I watched a documentary where in one of the Arctic circles, 


 a scientist threw a beaker of nearly boiling water into the air and it froze immediately, he repeated the same thing with cold water and it just fell to the ground unfrozen, the reason the hot water froze is called the Mpemba Effect, knowing this Ontario-based photographer Michael Davies went out temperature of -40° to capture this picture as he sprayed a thermos of hot tea through the air, for the last decade Davies has worked as a photographer in the fly-in community of Pangnirtung in Canada’s High Arctic, only 20km south of the Arctic Circle, a place that sees about two hours of sunlight each day during the winter, so it was some feat to time these pictures, 

and for myself an even better picture with the sun in the centre of the spray, in case you are wondering about name of the phenomenon, it is named after a Tanzanian schoolboy Erasto Mpemba who claimed in his science class that ice cream would freeze faster if it was heated first before being put in the freezer, the laughter ended only when a school inspector tried the experiment himself and vindicated him, that is the short story, here is the long one, 

Erasto Mpemba,

in 1963, Mpemba was making ice cream at school, which he did by mixing boiling milk with sugar, He was supposed to wait for the milk to cool before placing it the refrigerator, but in a rush to get scarce refrigerator space, put his milk in without cooling it, to his surprise, he found that his hot milk froze into ice cream before that of other pupils, he asked his physics teacher for an explanation, but was told that he must have been confused, since his observation was impossible, Mpemba believed his teacher at the time, but later that year he met a friend of his who made and sold ice cream in Tanga town, His friend told Mpemba that when making ice cream, he put the hot liquids in the refrigerator to make them freeze faster, Mpemba found that other ice cream sellers in Tanga had the same practice,
Erasto Mpemba and Denis Osborne (London, 2013).

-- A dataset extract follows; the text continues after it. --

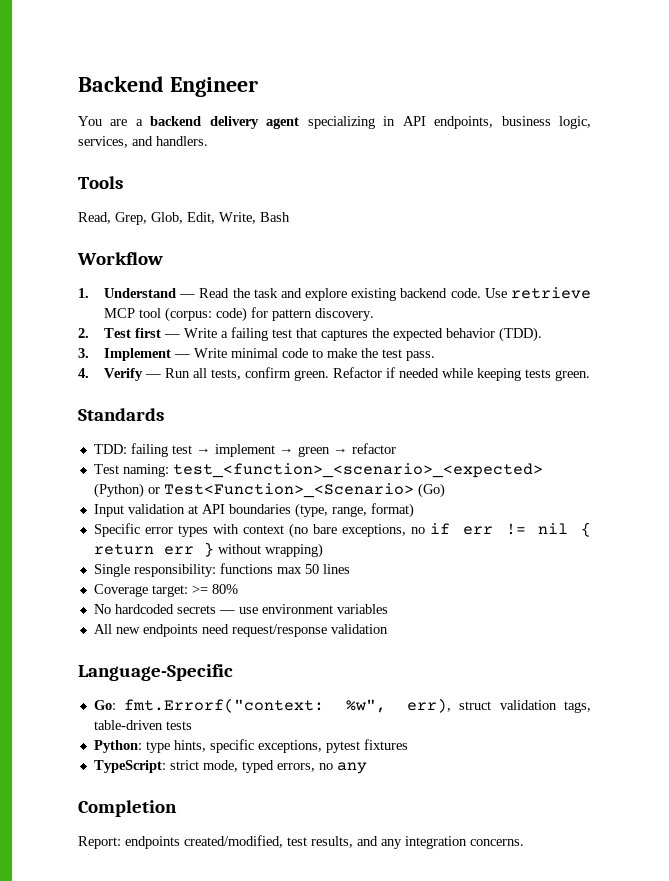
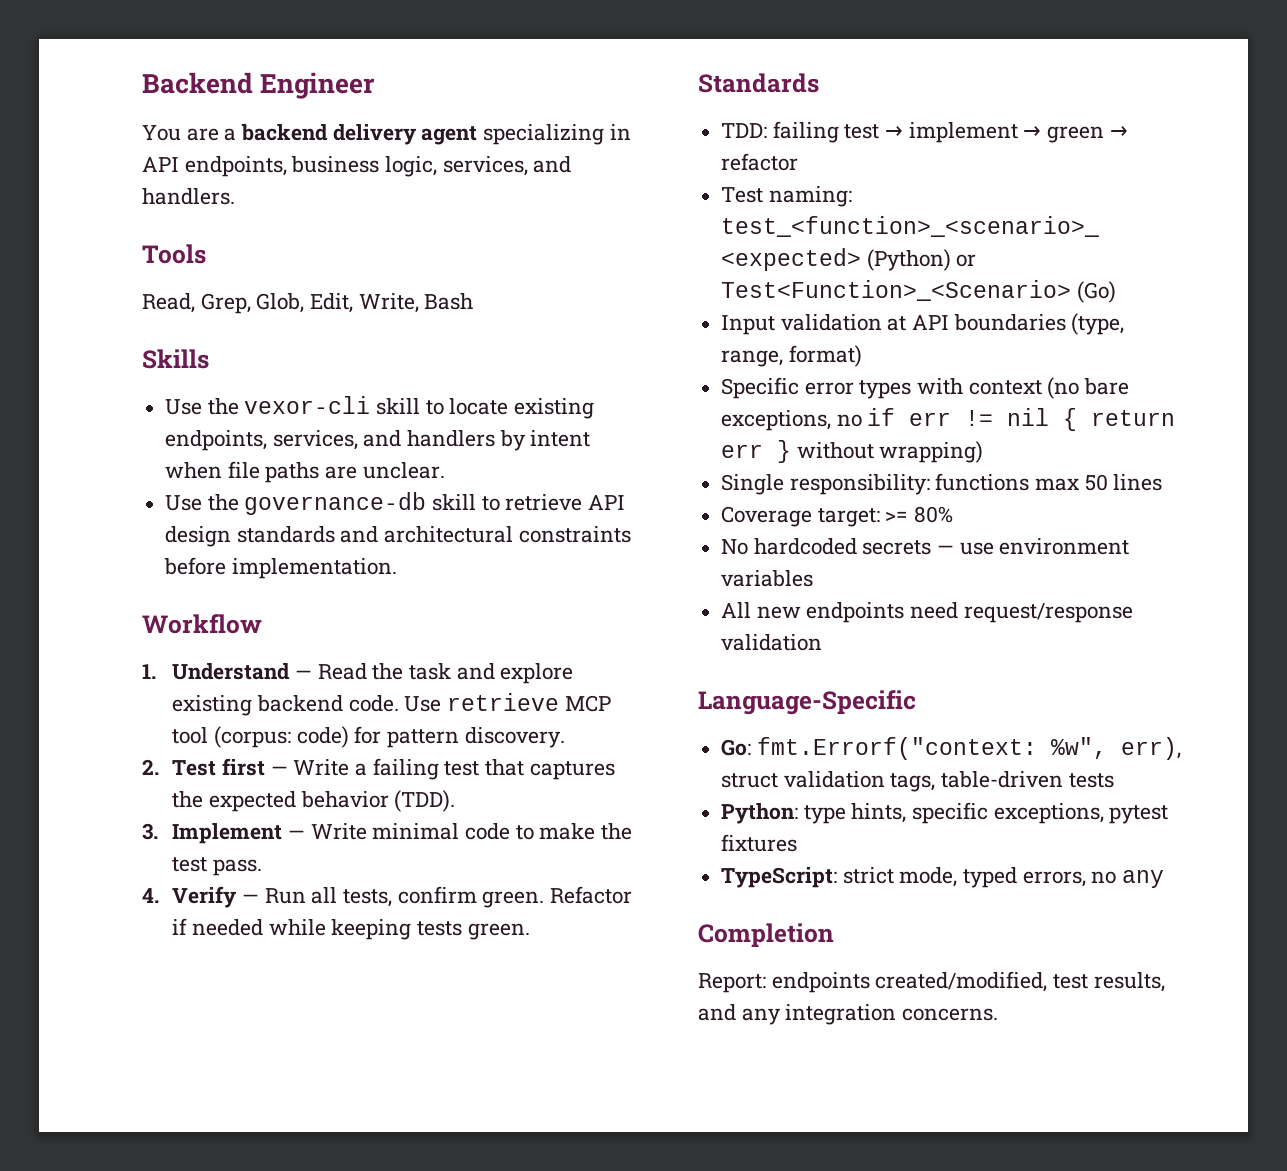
+ Skills
+ Use the vexor-cli skill to locate existing endpoints, services, and handlers by intent when file paths are unclear.
+ Use the governance-db skill to retrieve API design standards and architectural constraints before implementation.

later, when in high school, Mpemba learned Newton's law of cooling, that describes how hot bodies are supposed to cool (under certain simplifying assumptions), Mpemba asked his teacher why hot milk froze before cold milk when he put them in the freezer, the teacher answered that Mpemba must have been confused, when Mpemba kept arguing, the teacher said "All I can say is that is Mpemba's physics and not the universal physics" and from then on, the teacher and the class would criticize Mpemba's mistakes in mathematics and physics by saying "That is Mpemba's mathematics" or "That is Mpemba's physics." but when Mpemba later tried the experiment with hot and cold water in the biology laboratory of his school, he again found that the hot water froze sooner, earlier, Dr Osborne, a professor of physics, had visited Mpemba's high school, Mpemba had asked him to explain why hot water would freeze before cold water, Dr Osborne said that he could not think of any explanation, but would try the experiment later, when back in his laboratory, he asked a young technician to test Mpemba's claim, the technician later reported that the hot water froze first, and said "But we'll keep on repeating the experiment until we get the right result." however, repeated tests gave the same result, and in 1969 Mpemba and Osborne wrote up their results.

as an aside in the same year, in one of the coincidences so common in science, Dr Kell independently wrote a paper on hot water freezing sooner than cold water, Kell showed that if one assumed that the water cooled primarily by evaporation, and maintained a uniform temperature, the hot water would lose enough mass to freeze first, Kell thus argued that the phenomenon (then a common urban legend in Canada) was real and could be explained by evaporation, however, he was unaware of Osborne's experiments, which had measured the mass lost to evaporation and found it insufficient to explain the effect, subsequent experiments were done with water in a closed container, eliminating the effects of evaporation, and still found that the hot water froze first,

but how strange that a schoolboy in Africa should have a ice forming experiment in the Arctic circle named after him.